## TASK TO COMPLETE
The answer is every line of the records that holds the word "London", copied in full.
(LISTED ENTRIES Opens)
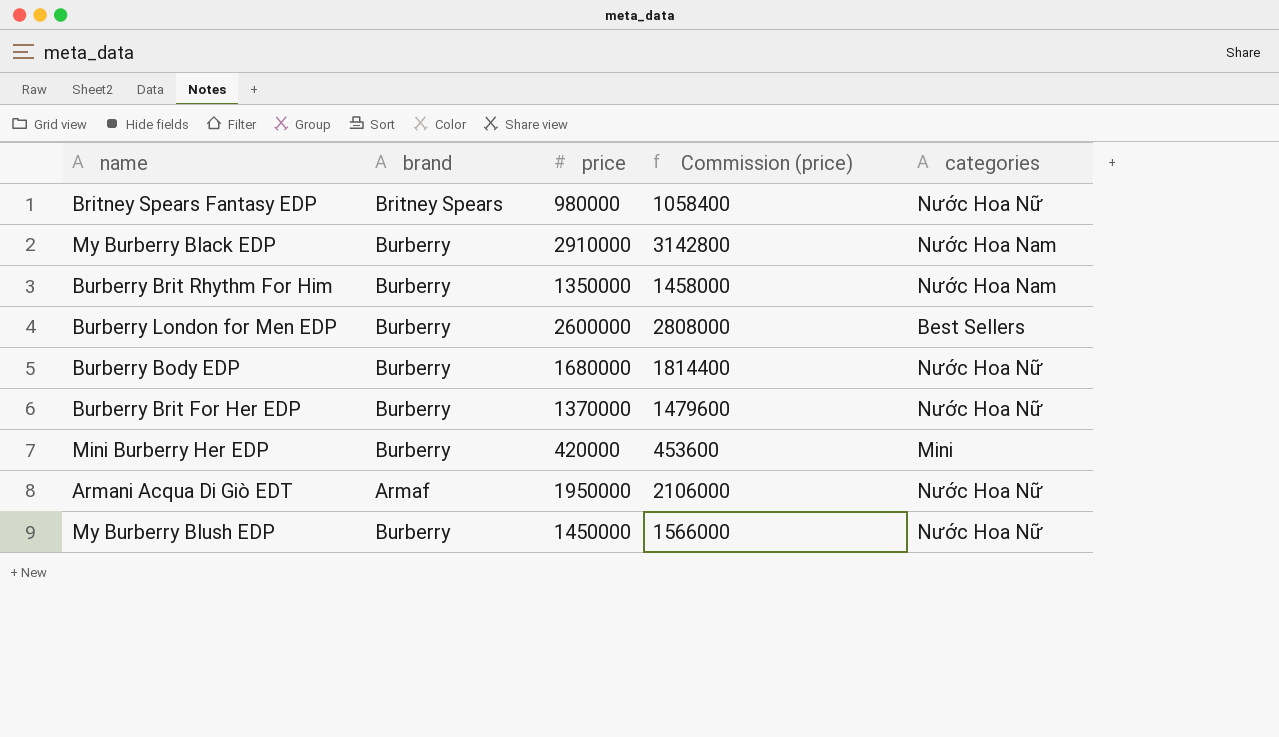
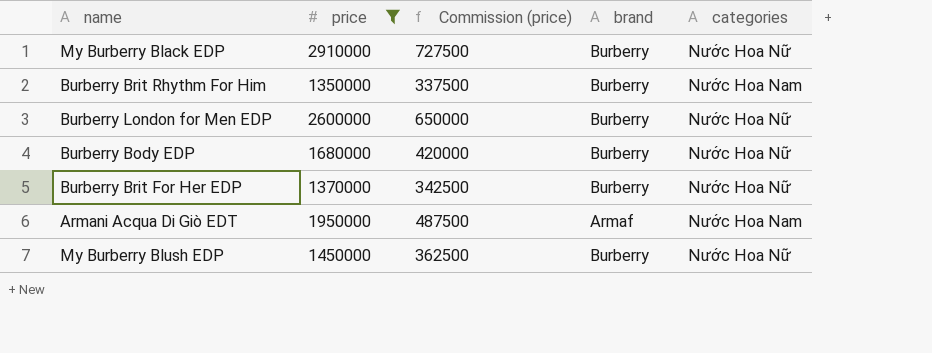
filter: none -> price >= 1350000
column Commission (price) | formula: [price] * 1.08 -> [price] * 0.25
column brand | position: 2 -> 4
My Burberry Black EDP | categories: Nước Hoa Nam -> Nước Hoa Nữ
Burberry London for Men EDP | categories: Best Sellers -> Nước Hoa Nữ
Armani Acqua Di Giò EDT | categories: Nước Hoa Nữ -> Nước Hoa Nam

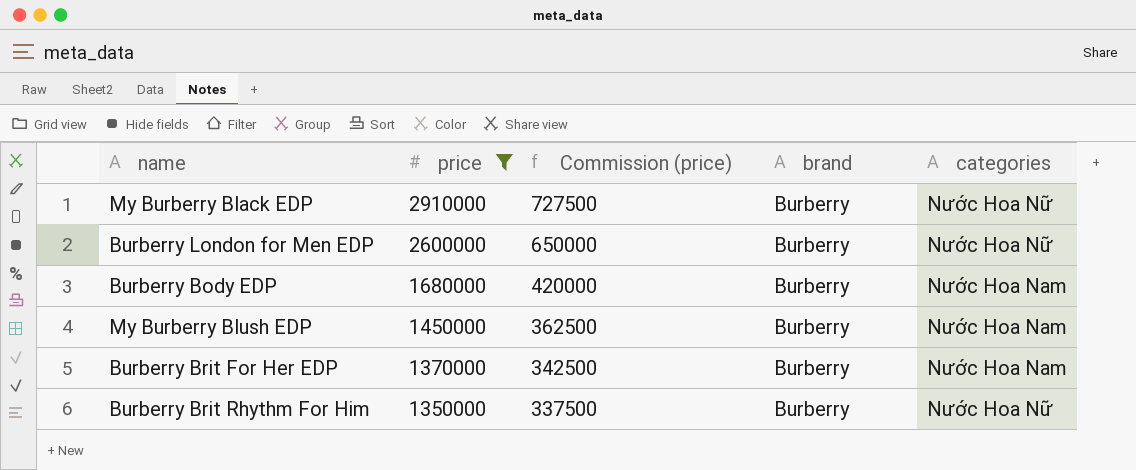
row order: none -> price descending
row Armani Acqua Di Giò EDT: 1950000 | 487500 | Armaf | Nước Hoa Nam -> none
Burberry Body EDP | categories: Nước Hoa Nữ -> Nước Hoa Nam
My Burberry Blush EDP | categories: Nước Hoa Nữ -> Nước Hoa Nam
Burberry Brit For Her EDP | categories: Nước Hoa Nữ -> Nước Hoa Nam
Burberry Brit Rhythm For Him | categories: Nước Hoa Nam -> Nước Hoa Nữ

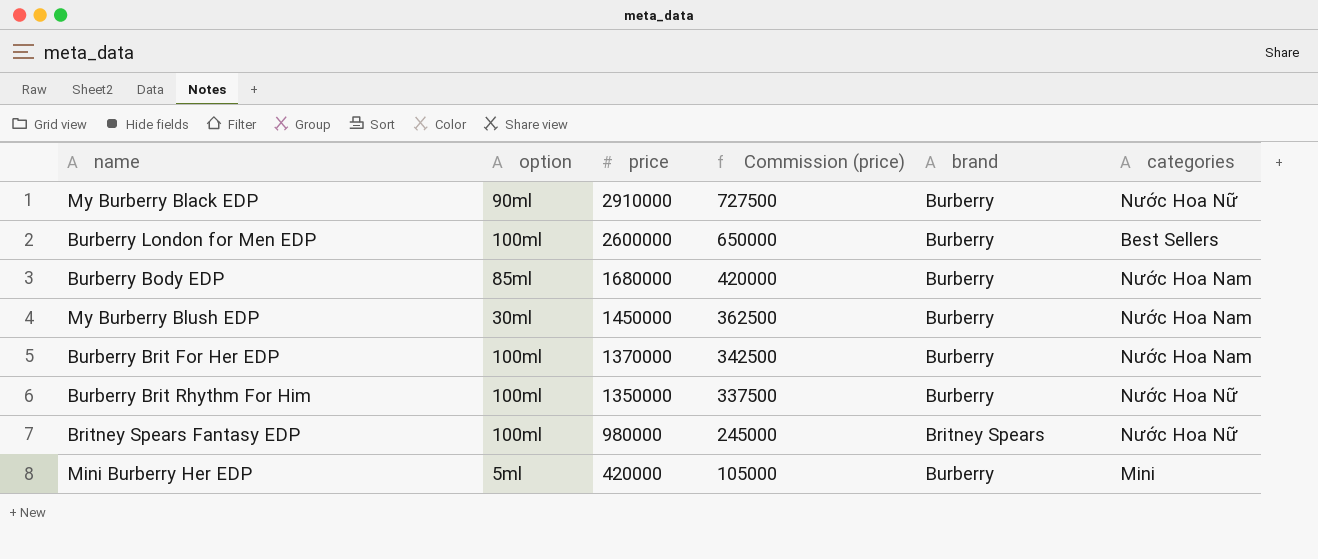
filter: price >= 1350000 -> none
column option | position: none -> 2
Burberry London for Men EDP | categories: Nước Hoa Nữ -> Best Sellers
(LISTED ENTRIES Closes)
## ANSWER TO THE EXERCISE
Burberry London for Men EDP | categories: Best Sellers -> Nước Hoa Nữ
Burberry London for Men EDP | categories: Nước Hoa Nữ -> Best Sellers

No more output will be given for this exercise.